In this study, the layer in the prediction model are increased from three to four to more precisely anticipate the workpiece location of the stud. The image pyramid structure is employed to gather stud feature information at various scales, and shallow feature fusion is trained at different sizes to obtain additional stud contour details.
The positive and negative sample imbalance problem will reduce the model’s training efficiency and detection accuracy, and it is resolved in this study using the focal loss function. The focal loss function can decrease the weight of the straightforward background classes, allowing the algorithm to concentrate more on detecting the foreground classes and increasing the detection accuracy of studs.
A median-based approach is used to solve the problem that the model’s K-means clustering algorithm [
18] is sensitive to the initial cluster centers and outliers. The K-medians approach is robust to noisy points or outliers, avoiding the model falling into a local optimum and thus improving the accuracy of the model for stud detection.
4. Discussion and Conclusions
This study proposed a stud leakage detection algorithm based on an improved YOLOv3 model, which was designed to detect studs in automotive workpieces. Firstly, increased the prediction layers of the model structure was increased from three layers to four layers, extracting more details of the stud contours. Secondly, the focal loss function was introduced into the algorithm to solve the positive and negative sample imbalance problem. Finally, an improved K-median clustering method instead of K-means in the original algorithm was used to reduce the adverse effects of noisy points or outliers and prevent the algorithm from falling into local optima and overall oscillations to some extent. The experimental results showed that the modified clustering algorithm achieved an AvgIOU value of 74.68% on the stud dataset, which is 1.63% higher than that of the previous work. The overall algorithm mAP value is 80.3%, compared to 77%, 71.95%, and 62.73% for the conventional YOLOv3, Faster R-CNN, and SSD, respectively. The improved method can achieve a detection speed of 0.32 s to process an image, meeting the requirements of real-time stud detection. The series of experiments conducted in this study demonstrated the effectiveness of the proposed method for stud-detection tasks.

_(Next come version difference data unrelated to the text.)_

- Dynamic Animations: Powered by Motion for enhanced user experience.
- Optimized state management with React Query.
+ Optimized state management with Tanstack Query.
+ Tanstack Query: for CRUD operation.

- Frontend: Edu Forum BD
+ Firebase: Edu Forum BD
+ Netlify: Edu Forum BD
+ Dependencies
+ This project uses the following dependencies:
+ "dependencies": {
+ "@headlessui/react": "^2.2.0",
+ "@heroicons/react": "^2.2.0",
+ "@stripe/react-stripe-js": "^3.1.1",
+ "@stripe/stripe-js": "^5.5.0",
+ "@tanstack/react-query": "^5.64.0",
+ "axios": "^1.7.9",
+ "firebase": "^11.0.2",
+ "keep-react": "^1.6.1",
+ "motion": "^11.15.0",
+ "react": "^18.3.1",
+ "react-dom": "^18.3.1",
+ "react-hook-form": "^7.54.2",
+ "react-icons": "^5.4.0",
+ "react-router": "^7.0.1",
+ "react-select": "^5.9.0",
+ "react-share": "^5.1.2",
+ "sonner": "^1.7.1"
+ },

However, in this study, there is still the problem of false detection due to inadequate feature extraction in the case of insufficient light or backlight.In addition, the method still has room for improvement regarding detection speed.Therefore, the next step should improve the algorithm robustness in low-light scenes by adding an attention mechanism, and increase detection speed by reducing the algorithm complexity using model distillation techniques.